1876年のこの日に、アメリカの地質学者/鉱山学者の
ベンジャミン・スミス・ライマン氏らが日本初となる
広域的な地質図「日本蝦夷地質要略之図」を作成され、
また、1878年のこの日には地質調査を扱う
「内務省地理局地質課」が設置されるなど、
5月10日は地質に関する出来事が重なった事に因んで、
地質関係の組織や学会が共同で2007年3月13日に制定しております。
地質はその土地の歴史を知る上で非常に重要な記録でもあり、
例年5月10日前後の週には、地質への理解と関心を深める事を目的に、
全国の博物館や大学をはじめとした各研究機関で
地質に関するイベントが開催されております。
ベンジャミン・スミス・ライマン氏はアメリカ合衆国の地質学者/鉱山学者で、
お雇い外国人として日本に招かれた一人でいらっしゃいます。
1835年12月11日、マサチューセッツ州のノーサンプトンにて、
判事である父親と名家の御息女であった母親との間にお生まれになりました。
ハーバード大学を修了後、アメリカ鉄鉱協会会長であった叔父の助手となられ、
鉱山調査に関わられる事となりました。1859年にパリの鉱山学校、
1861年にドイツのフライベルクにあるフライベルク鉱山学校
(現在のフライベルク工科大学)に留学されて鉱山学を学ばれました。
ペンシルベニア州やインドなどでの石油調査を終えられた後の1872年に、
お雇い外国人として北海道庁に勤められていたアメリカの化学者/鉱山技師の
トーマス・アンチセル氏の後任として、開拓使次官の黒田清隆氏との
3年間の契約で開拓使雇となられました。その後、北海道開拓使による招待で
来日され、1876年まで北海道での地質調査に従事されました。
後に工部省の依頼で1876年から1879年の間、
日本各地にて石炭/石油/地質調査にあたられました。
1881年に帰国されるまでに山内徳三郎氏をはじめとした自身の
日本人助手に教育を施されるなど日本の地質学に大きく貢献されました。
帰国後はペンシルベニア州地質調査所次長に就任されました。
1895年に地質調査所を退職された後は、1906年にフィリピンでの
鉱山調査に行く途上にて日本に立ち寄られ、帰路に再びの訪日を
望んでおられましたが赤痢に罹られて訪日が叶わず、1920年8月30日に
ペンシルベニア州チェルトナムにて84年の生涯を閉じられました。
・一般社団法人 日本地質学会は地質学の発展や普及を目指して設立された、
日本の地球諸科学関連学協会の中で最大規模の学会であります。
地質及び地質学に関する様々な活動を行っており、
シンポジウムやパネルディスカッションなどの学術活動、
地質調査研修/地質災害調査/技術者教育などの社会活動、
博物館イベントや地学オリンピックなどの普及教育活動、
出版物の発行など多岐にわたっております。
1893年5月に「東京地質学会」を創立。“地質学雑誌”を創刊。
(The Geological Magazine .
現在はJournal of the Geological Society of Japan)

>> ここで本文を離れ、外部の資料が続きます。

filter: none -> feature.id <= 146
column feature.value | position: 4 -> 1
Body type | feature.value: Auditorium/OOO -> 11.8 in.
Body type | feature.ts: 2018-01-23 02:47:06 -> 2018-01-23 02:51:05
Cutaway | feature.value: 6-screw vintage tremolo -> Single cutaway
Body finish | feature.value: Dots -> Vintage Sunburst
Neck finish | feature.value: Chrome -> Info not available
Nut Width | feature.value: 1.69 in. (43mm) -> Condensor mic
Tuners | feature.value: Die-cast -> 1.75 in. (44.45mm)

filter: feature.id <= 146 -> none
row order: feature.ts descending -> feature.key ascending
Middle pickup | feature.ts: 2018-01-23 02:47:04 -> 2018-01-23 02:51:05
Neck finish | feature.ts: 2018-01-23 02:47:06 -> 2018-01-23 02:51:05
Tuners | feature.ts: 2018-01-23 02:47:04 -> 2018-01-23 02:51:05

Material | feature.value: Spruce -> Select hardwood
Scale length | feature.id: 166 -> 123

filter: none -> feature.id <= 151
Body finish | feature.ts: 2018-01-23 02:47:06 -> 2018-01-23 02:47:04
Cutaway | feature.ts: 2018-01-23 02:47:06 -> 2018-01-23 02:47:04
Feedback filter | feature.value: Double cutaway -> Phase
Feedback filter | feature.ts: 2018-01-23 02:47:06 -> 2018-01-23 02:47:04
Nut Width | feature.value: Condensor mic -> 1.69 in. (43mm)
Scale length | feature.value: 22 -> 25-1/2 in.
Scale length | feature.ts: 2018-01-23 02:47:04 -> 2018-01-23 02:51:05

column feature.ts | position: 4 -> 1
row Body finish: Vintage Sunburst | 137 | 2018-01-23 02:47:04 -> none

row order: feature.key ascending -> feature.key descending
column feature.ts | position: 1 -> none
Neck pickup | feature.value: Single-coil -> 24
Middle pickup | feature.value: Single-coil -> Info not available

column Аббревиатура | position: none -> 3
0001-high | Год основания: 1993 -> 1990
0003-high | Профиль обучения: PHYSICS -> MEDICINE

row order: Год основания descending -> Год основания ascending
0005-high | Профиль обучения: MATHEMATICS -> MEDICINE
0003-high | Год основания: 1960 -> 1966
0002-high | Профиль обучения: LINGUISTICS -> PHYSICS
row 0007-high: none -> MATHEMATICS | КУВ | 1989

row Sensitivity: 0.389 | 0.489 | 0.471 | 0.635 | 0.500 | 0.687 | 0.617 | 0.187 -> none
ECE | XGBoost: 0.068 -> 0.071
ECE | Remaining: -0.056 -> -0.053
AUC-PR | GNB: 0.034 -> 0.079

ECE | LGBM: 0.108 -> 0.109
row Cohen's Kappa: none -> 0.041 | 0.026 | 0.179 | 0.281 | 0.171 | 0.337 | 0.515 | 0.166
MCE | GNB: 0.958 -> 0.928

1934年10月に「日本地質学会」に改称。 1953年に「日本地質学会賞」を創設。
1968年に創立75周年記念討論会論文集として“地質学論集”を創刊。
1992年に欧文誌“The Island Arc”(Blackwell社)を創刊。
1998年に地質学雑誌より分離する形で“日本地質学会News”を創刊。
2008年12月1日に「一般社団法人 日本地質学会」を設立。
2010年5月23日に「任意団体 日本地質学会」を解散し、
任意団体の事業及び財産を一般社団法人に移譲。
2018年に創立125周年。
ジャパリパークは海底火山の噴火によって出現した複数の島を
そのまま利用する形で運営されている動物園施設であり、
その島ごとに大きさや形状はもちろん環境も異なり、
その地質も島ごとに異なっているものと考えられます。
上記の通り、地質はその土地の歴史を知る上で非常に重要な記録であります。
この日を機に、土地について見識を深められるのも良いかもしれません。
本日もお祈りいたします、みんみー。